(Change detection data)
· · · · ·
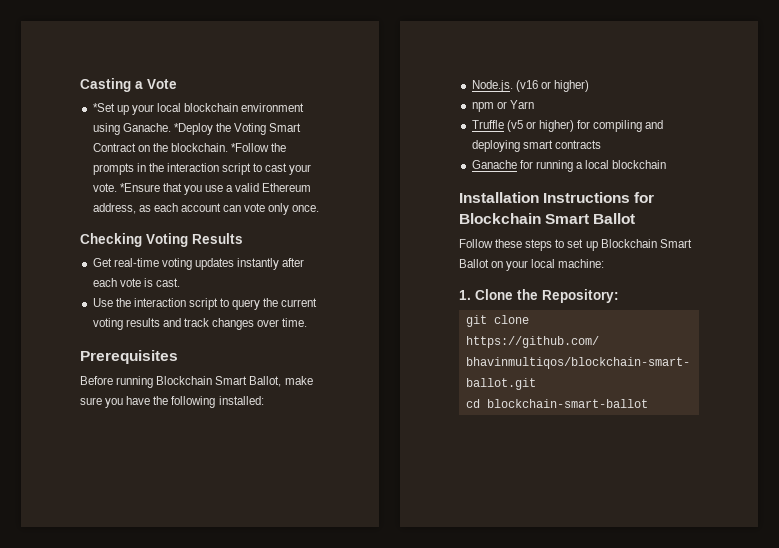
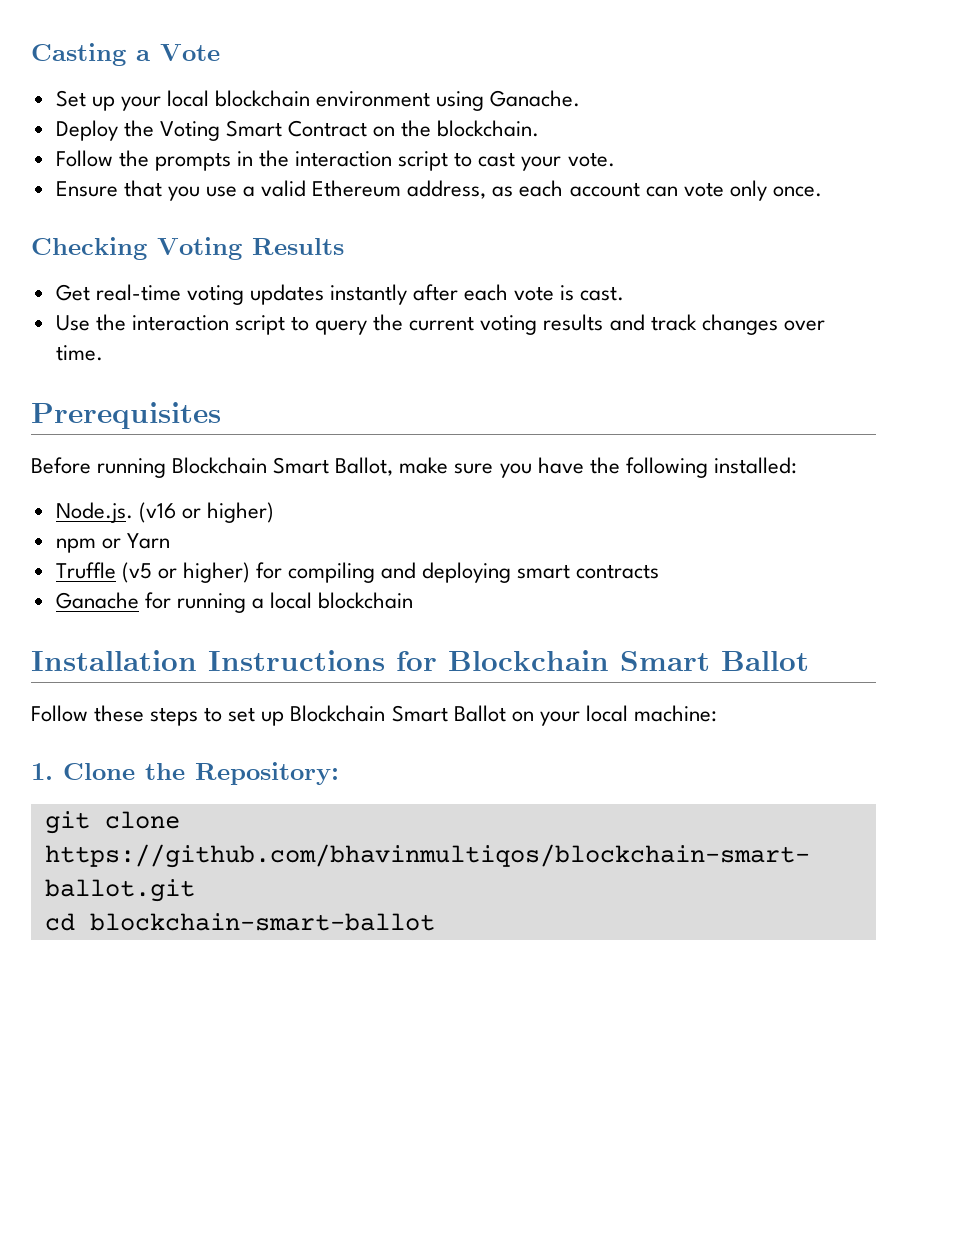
- *Set up your local blockchain environment using Ganache. *Deploy the Voting Smart Contract on the blockchain. *Follow the prompts in the interaction script to cast your vote. *Ensure that you use a valid Ethereum address, as each account can vote only once.
+ Set up your local blockchain environment using Ganache.
+ Deploy the Voting Smart Contract on the blockchain.
+ Follow the prompts in the interaction script to cast your vote.
+ Ensure that you use a valid Ethereum address, as each account can vote only once.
· · · · ·
→ ACTIVITY
Copy out the lines above with "each" in them.

→ ANSWER TO THIS PROBLEM
- *Set up your local blockchain environment using Ganache. *Deploy the Voting Smart Contract on the blockchain. *Follow the prompts in the interaction script to cast your vote. *Ensure that you use a valid Ethereum address, as each account can vote only once.
+ Ensure that you use a valid Ethereum address, as each account can vote only once.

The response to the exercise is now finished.